最後に、作文やエッセイを書く際はあまり使わないことですが、大テーマと小テーマに関することに触れておきたいと思います。冒頭で、書きたいことがあれもこれもある場合は、それぞれに文章を書いたほうがいいと言いましたが、どうしても一つにしたい、あるいは一つにしたほうがいいという場合について、その手法についてご紹介します。

結論からいうと、見出しにある通り、大テーマと小テーマを分けます。例えば、「私は、万年筆とコーヒーと将棋とバードウォッチングと読書が好きなので、このことを一つの文章にしたい」とします。この場合、もっとも簡単なのは「私の好きなもの」を大テーマに、「万年筆、コーヒー、将棋、バードウォッチング、読書」にして文章を構成します。「私が好きなものは5つある。具体的には万年筆とコーヒー、将棋、バードウォッチング、読書である。まず万年筆の魅力は~。将棋の魅力は~、バードウォッチングの魅力は~、読書の魅力は~。以上、私が好きなものを紹介した。ぜひどれか一つでも手に取るなり試すなりしてほしい」みたいな感じになるでしょうか。最後にはまとめの文を挿入すると文が引き締まります。
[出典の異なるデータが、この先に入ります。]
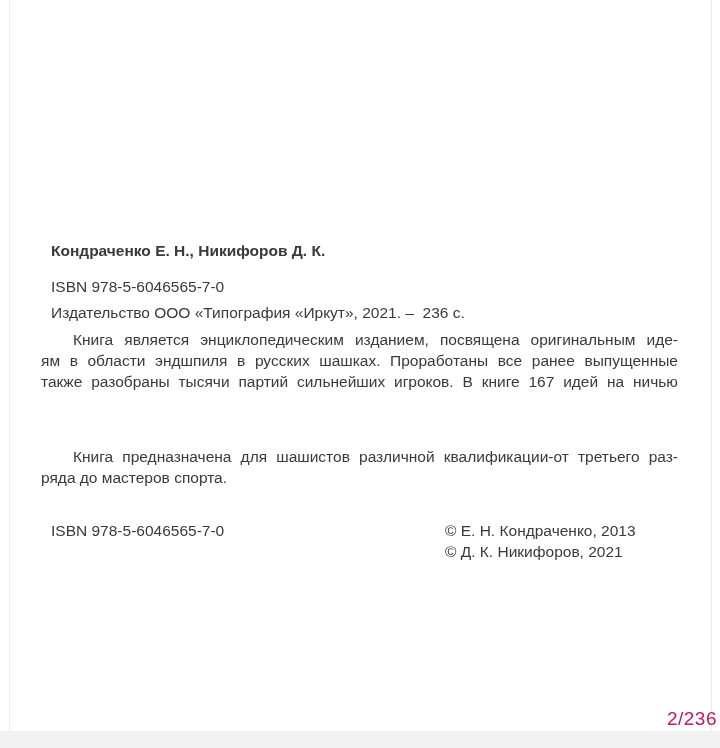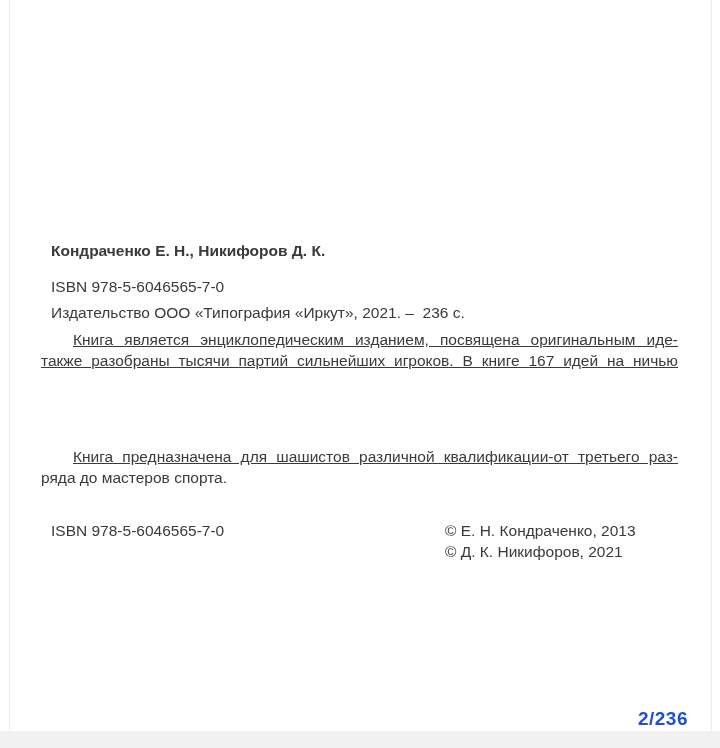--- a/index.html
+++ b/index.html
@@ -54,7 +54,6 @@
     text-align: justify;
     text-align-last: justify;
     white-space: nowrap;
-    text-decoration: underline;
   }
   .jline.indent { padding-left: 32px; }
   .lline {

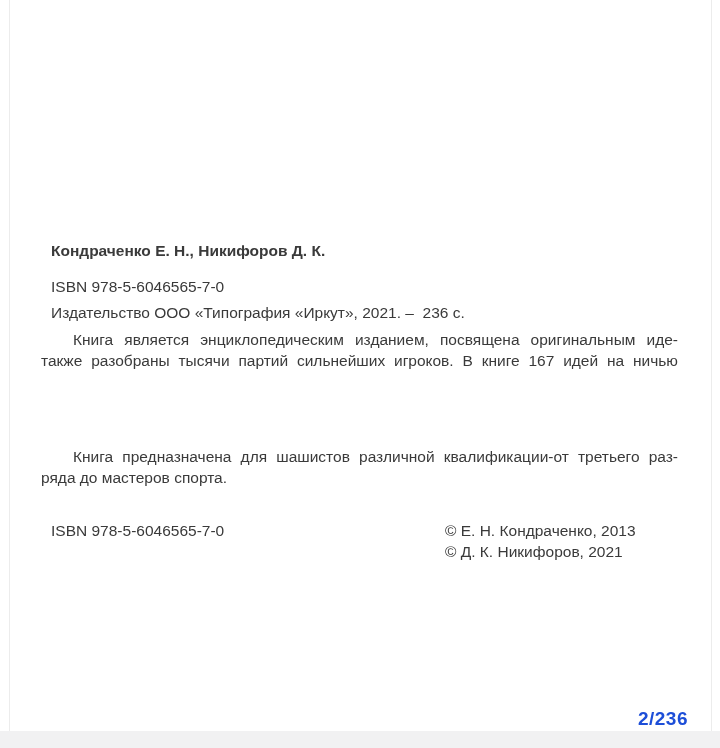--- a/index.html
+++ b/index.html
@@ -112,6 +112,7 @@
 
   <div class="para annotation">
     <div class="jline indent">Книга является энциклопедическим изданием, посвящена оригинальным иде-</div>
+    <div class="jline">ям в области эндшпиля в русских шашках. Проработаны все ранее выпущенные</div>
     <div class="jline">также разобраны тысячи партий сильнейших игроков. В книге 167 идей на ничью</div>
   </div>
 

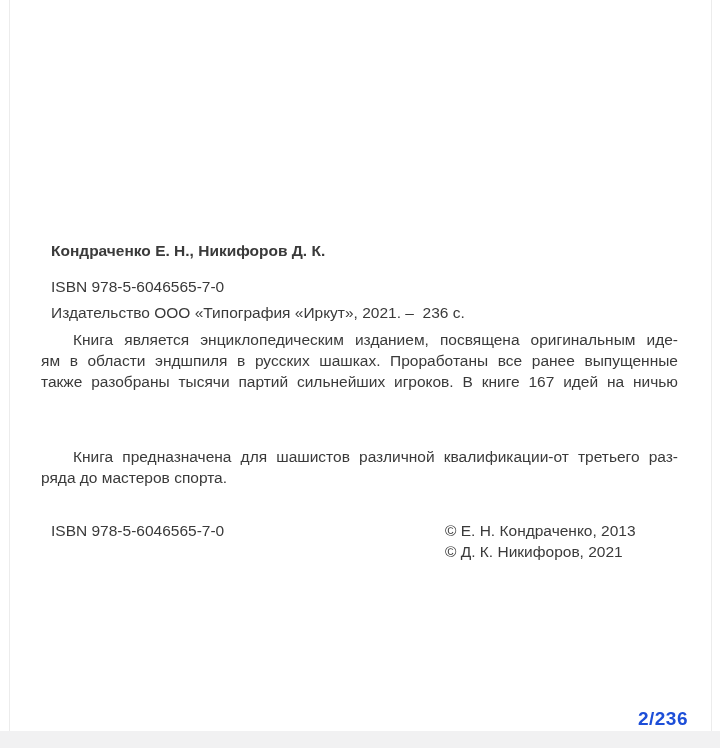--- a/index.html
+++ b/index.html
@@ -78,13 +78,12 @@
 
   .page-indicator {
     position: absolute;
-    right: 32px;
+    right: 3px;
     top: 708px;
     font-size: 19px;
     line-height: 22px;
-    color: #1d4ed8;
+    color: #be185d;
     letter-spacing: 0.5px;
-    font-weight: bold;
   }
   .bottom-bar {
     position: absolute;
このように書いていくと、文章はとても論理的にはなります。ただ、面白みにかけるかもしれません。事実や客観性を重視する論文やレポートは、これで十分でしょう。しかし、作文・エッセイではもう一工夫したいところです。この場合は、大テーマを工夫したほうが良さそうです。万年筆、コーヒー、将棋、バードウォッチング、読書の共通点を見つけ出し、それを大テーマにします。例えば、「静的ものの魅力」くらいでしょうか。もう少し工夫の余地はありますが、単に「好きなもの」よりはいくらか読み物っぽくはなったかもしれません。大テーマを設定する時は小テーマから共通点を見出します。他方、反対のアプローチで、大テーマを設定した上でそれに呼応する小テーマを見つける、ということもできます。

――以上、「テーマ」について、文章の書き方を紹介しました。いずれも非常に有用なテクニックで、すぐに使えるものばかりです。ぜひ実践してみてください。